I once heard that the pp's needed -- I don't know why -- a sort of critical mass to thrive. Once their numbers diminished to a certain point, presumably through hunting or lost breeding grounds, the enture population count plummetted and went extinct. Why they needed such vast numbers to survive as a species is beyond me (did they hunt buffalo?), but that's what I heard.

Hey, where's the board's resident 44 year-old NJ bird expert?

mipsman
07-24-2000, 12:40 AM
I too remember reading that the passenger pigeon was one of those communal animals that needed to be in huge numbers to breed and that habitat destruction of the forests was at least as destructive to them as shooting them. Even though "the sky was black with them", the ground underneath the enormous flocks was "whitened". Might not be a good idea to revive them in their former numbers, or if you do, at least have an umbrella when they pass overhead.

Phobos
07-24-2000, 08:11 AM
quick internet search....

The Passenger Pigeon is now extinct. Over hunting, the clearing of forests to make way for agriculture, and perhaps other factors doomed the species. The decline was well under way by the 1850’s.

The last nesting birds were reported in the Great Lakes region in the 1890’s. The last reported individuals in the wild were shot at Babcock, Wisconsin in 1899, and in Pike County, Ohio on March 24, 1900. Some individuals, however, remained in captivity.

The last Passenger Pigeon, named Martha, died alone at the Cincinnati Zoo at about 1:00 pm on September 1, 1914. Who could have dreamed that within a few decades, the once most numerous bird on Earth would be forever gone?

Milossarian
07-24-2000, 08:25 AM
The last reported individuals in the wild were shot at Babcock, Wisconsin in 1899

Damn, ChiefWahoo, you Wisconsinites are cold.

CalMeacham
07-24-2000, 09:36 AM
This is one reason that there are organizations like "Ducks Unlimited" -- they aim to preserve Ducks (for hunting, it's true.

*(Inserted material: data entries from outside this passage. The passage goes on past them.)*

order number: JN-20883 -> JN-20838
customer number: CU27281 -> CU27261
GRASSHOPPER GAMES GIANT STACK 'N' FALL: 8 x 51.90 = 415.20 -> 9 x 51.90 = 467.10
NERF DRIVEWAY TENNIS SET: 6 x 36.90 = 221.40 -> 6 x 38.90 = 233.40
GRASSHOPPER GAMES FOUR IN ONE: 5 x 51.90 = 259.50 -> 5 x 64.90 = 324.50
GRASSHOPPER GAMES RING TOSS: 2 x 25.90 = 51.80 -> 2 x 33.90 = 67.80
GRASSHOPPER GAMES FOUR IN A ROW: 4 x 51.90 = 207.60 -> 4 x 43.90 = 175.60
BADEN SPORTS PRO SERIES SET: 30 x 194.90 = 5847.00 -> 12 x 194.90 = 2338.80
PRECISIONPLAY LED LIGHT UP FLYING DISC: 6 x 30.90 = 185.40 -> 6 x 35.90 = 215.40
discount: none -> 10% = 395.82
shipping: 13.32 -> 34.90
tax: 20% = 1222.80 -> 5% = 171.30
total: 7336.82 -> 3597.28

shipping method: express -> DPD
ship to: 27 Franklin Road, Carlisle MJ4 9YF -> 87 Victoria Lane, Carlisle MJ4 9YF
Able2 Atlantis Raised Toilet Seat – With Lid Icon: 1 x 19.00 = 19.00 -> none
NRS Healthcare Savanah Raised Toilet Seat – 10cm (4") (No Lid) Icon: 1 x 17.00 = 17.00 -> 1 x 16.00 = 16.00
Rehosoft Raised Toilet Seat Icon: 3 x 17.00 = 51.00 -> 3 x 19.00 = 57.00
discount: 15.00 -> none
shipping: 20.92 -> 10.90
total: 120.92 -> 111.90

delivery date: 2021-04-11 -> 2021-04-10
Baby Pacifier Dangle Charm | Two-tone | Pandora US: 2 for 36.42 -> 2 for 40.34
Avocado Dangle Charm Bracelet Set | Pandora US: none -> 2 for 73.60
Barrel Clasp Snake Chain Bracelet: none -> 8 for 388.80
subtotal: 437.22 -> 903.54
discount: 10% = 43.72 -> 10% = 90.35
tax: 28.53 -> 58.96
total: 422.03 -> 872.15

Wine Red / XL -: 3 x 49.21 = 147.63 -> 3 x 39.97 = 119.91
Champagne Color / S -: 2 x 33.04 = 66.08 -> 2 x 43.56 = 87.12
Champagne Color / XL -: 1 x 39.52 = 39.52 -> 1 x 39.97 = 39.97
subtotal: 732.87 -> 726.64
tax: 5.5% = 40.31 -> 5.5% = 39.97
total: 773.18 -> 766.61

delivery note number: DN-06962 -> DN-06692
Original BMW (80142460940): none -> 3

But they do, indeed, want to preserve them). We don't imagine that Ducks could become extinct. There are just so many of them, right? But that's exactly how they felt about the Passenger Pigeon.



When I as a kid ion the 1960's I recall every fall watching HUGE flocks of birds migrating -- you could see veritable RIVERS of them in the sky, broad swaths of birdflocks so high that the individual birds were dots with wings, filling the sky from north to south. They didn't fill it from side to side, but we're not talking about a thin thread of black in the sky -- the flocks were huge moving ribbons of birds.THAT is what I imagine the sightings of passenger pigeions must have been like. It bothers me that I have not seen such a sight in man years.
I'm not talking about ancient history here -- this is less than forty years ago. I don't know what kind of birds they were making up those flocks -- they literally were too far away to see. But how many species are following the Passenger Pigeon into oblivion?